Full disclosure, I’m a Plaintiff’s lawyer, but I’m legitimately curious why insurance companies would rather spend six figures defending a case than tender $20-$30k policy limits for medium to high-speed rear-end collisions involving multiple injured parties.

    I can understand why an insurance company might balk at tendering higher policy limits, but this just seems like a bad business decision to me, when the policy limits are so low.

    Any insights from adjusters or others in the business?

    Why don’t adjusters tender minimal auto policy limits in clear liability cases with multiple claimants?
    byu/ecfritz inInsurance



    Posted by ecfritz

    6 Comments

    1. FloridaLawyer77 on

      In Florida they almost always tender the limits in the types of cases you mentioned. But after the tort reform bill that Governor DeSantis signed last year, he has severely restricted the bad faith law that scared insurance companies into tendering policy limits. It remains to be seen how they will respond to demand letters going forward.

    2. Not all the time, but in a lot of cases I agree with you and it feels like a tremendous waste of both time and money to not tender the minimal limits available. However, we all answer to somebody and if I’m not tendering my minimal limits it’s because the people I answer to said no. Just following my marching orders.

    3. Alarming_Arm_6247 on

      In my experience this depends highly on company, adjuster, and management.

      Sometimes adjusters will get emotionally involved and “stuck” on a certain fact they feel supports their position, this makes them lose objectivity and holistic view. Same happened to plaintiffs attorneys.

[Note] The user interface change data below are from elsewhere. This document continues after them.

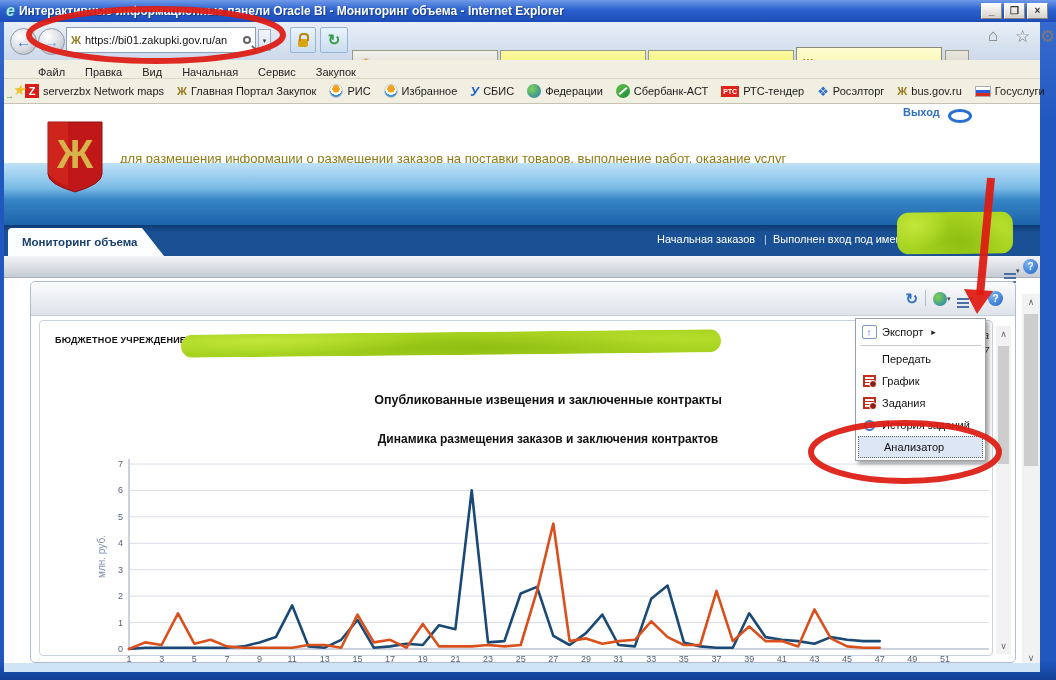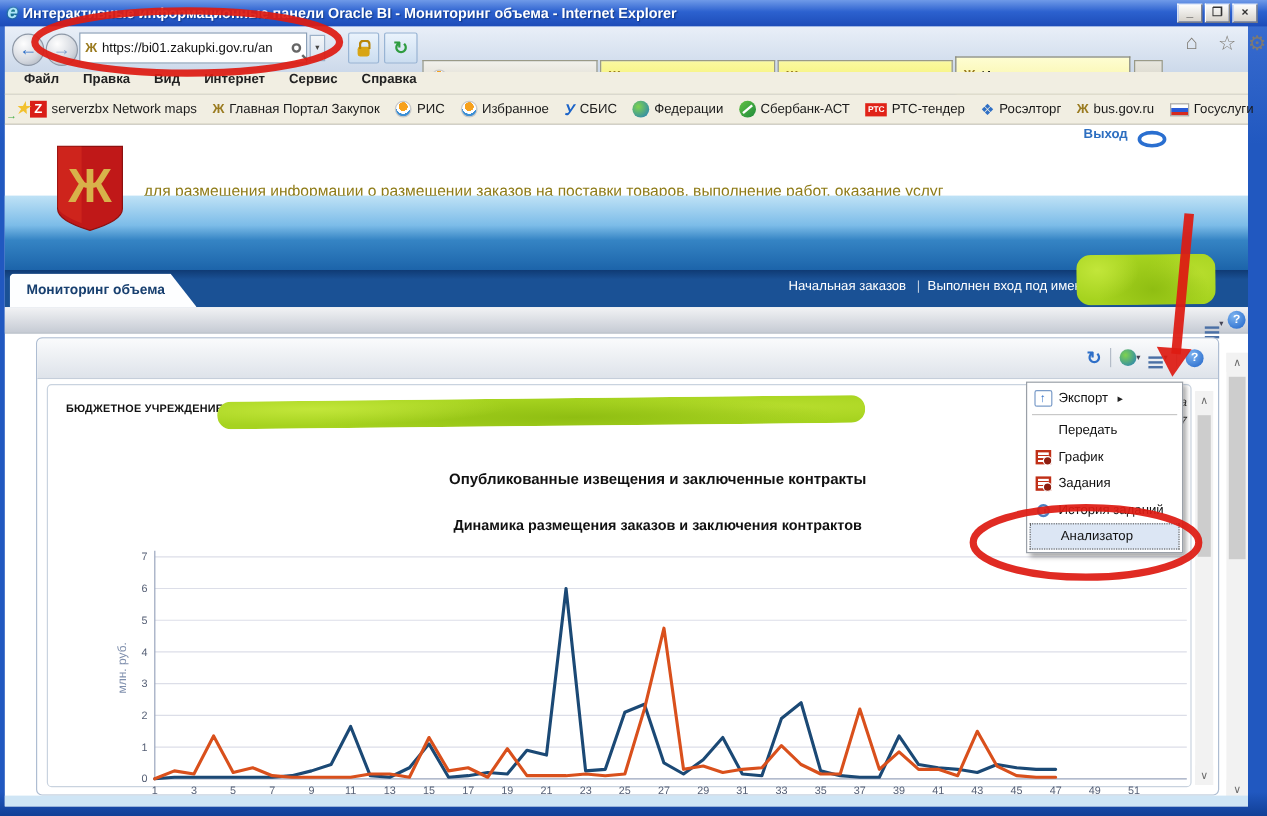--- a/index.html
+++ b/index.html
@@ -52,7 +52,7 @@
 
   
   .menubar{position:absolute;left:4px;top:60px;width:1036px;height:19px;background:#f1eee2;
-    border-bottom:1px solid #d8d4c6;display:flex;align-items:flex-start;padding-left:6px;font-weight:bold;}
+    border-bottom:1px solid #d8d4c6;display:flex;align-items:flex-end;padding-left:24px;}
   .menubar span{font-size:11px;color:#222;padding:0 10px;}
   .favbar{position:absolute;left:4px;top:79px;width:1036px;height:25px;background:#f1eee2;
     border-bottom:1px solid #c7c3b4;display:flex;align-items:center;padding-left:8px;gap:13px;white-space:nowrap;}

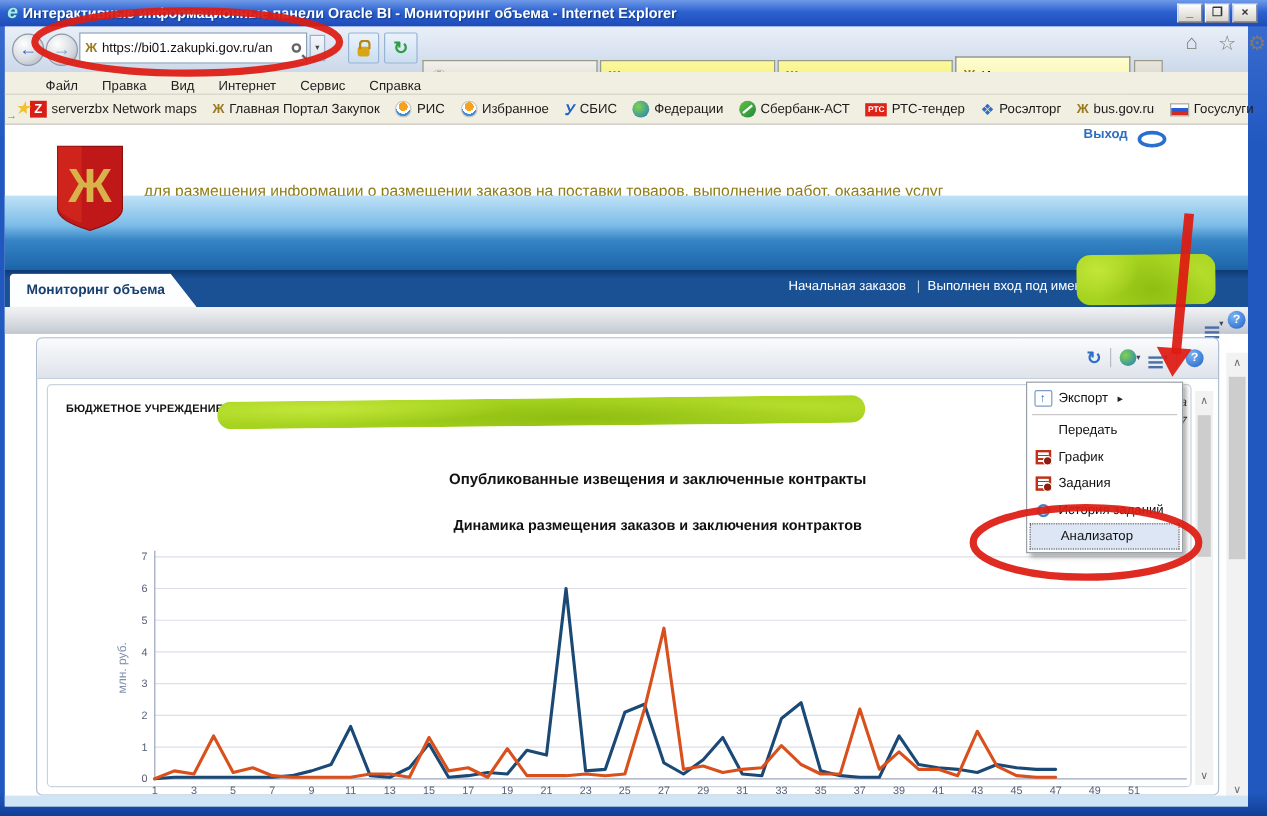--- a/index.html
+++ b/index.html
@@ -196,7 +196,7 @@
     <span>Файл</span>
     <span>Правка</span>
     <span>Вид</span>
-    <span>Интернет</span>
+    <span>Начальная</span>
     <span>Сервис</span>
     <span>Справка</span>
   </div>

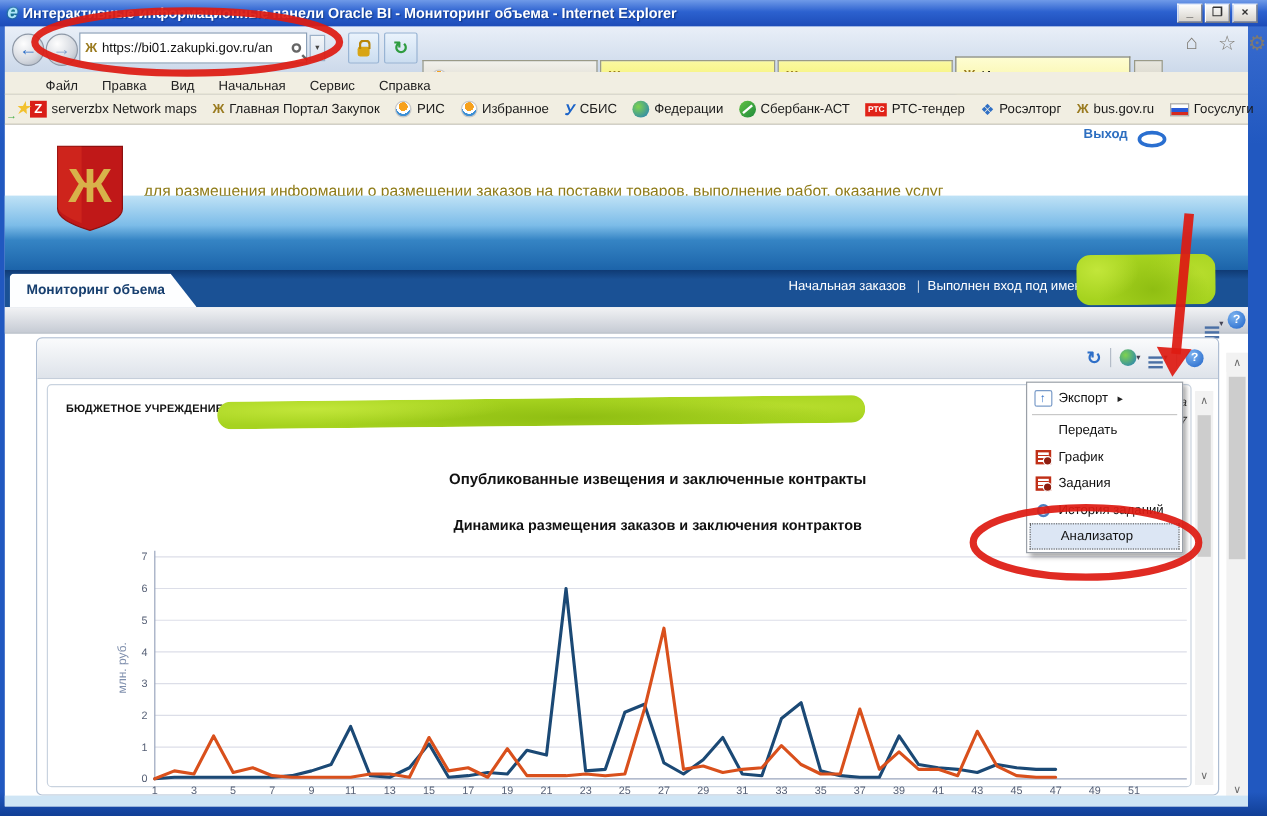--- a/index.html
+++ b/index.html
@@ -198,7 +198,7 @@
     <span>Вид</span>
     <span>Начальная</span>
     <span>Сервис</span>
-    <span>Справка</span>
+    <span>Закупок</span>
   </div>
 
   <div class="favbar">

      Another reason is deterrence. If an insurance company always pays limits on 50k or less it will encourage more settlements on less and less treatment.

      Finally, sometimes the attorney sends in 20,000 in meds on 25k and thinks it’s obvious, problem is this goes through billing review and gets reduced to $4k, adjuster is starting at 4k not 20 like attorney.

    4. From a defense perspective, why would you want to set a precedent of just rolling over and paying without support?

    5. LeadershipLevel6900 on

      Are you asking why adjusters don’t do first come first served or are you saying adjusters are delaying global settlements with minimal policies and multiple claimants?

      If it’s the former – I hope it’s obvious why that would be a terrible mistake and create excess exposure for their insured and bad faith for the insurance company.

      If it’s the latter – that’s an adjuster issue. If I have a 25/50 policy and two or more claimants, I am usually begging for even a sliver of info that would justify me tendering the policy then and there. We all know the limits are being paid, I’m not chasing meds and demands for months for no reason. I can have a 100/300 in front of me and I’ll still be aggressive with it until I know if it’s an obvious global or not. We all have better things to do and globals are easy.

    6. NeedleworkerLanky591 on

      “Multiple injured parties.” How injured? If they’re severely injured, then the insurance company would max the limits and move on.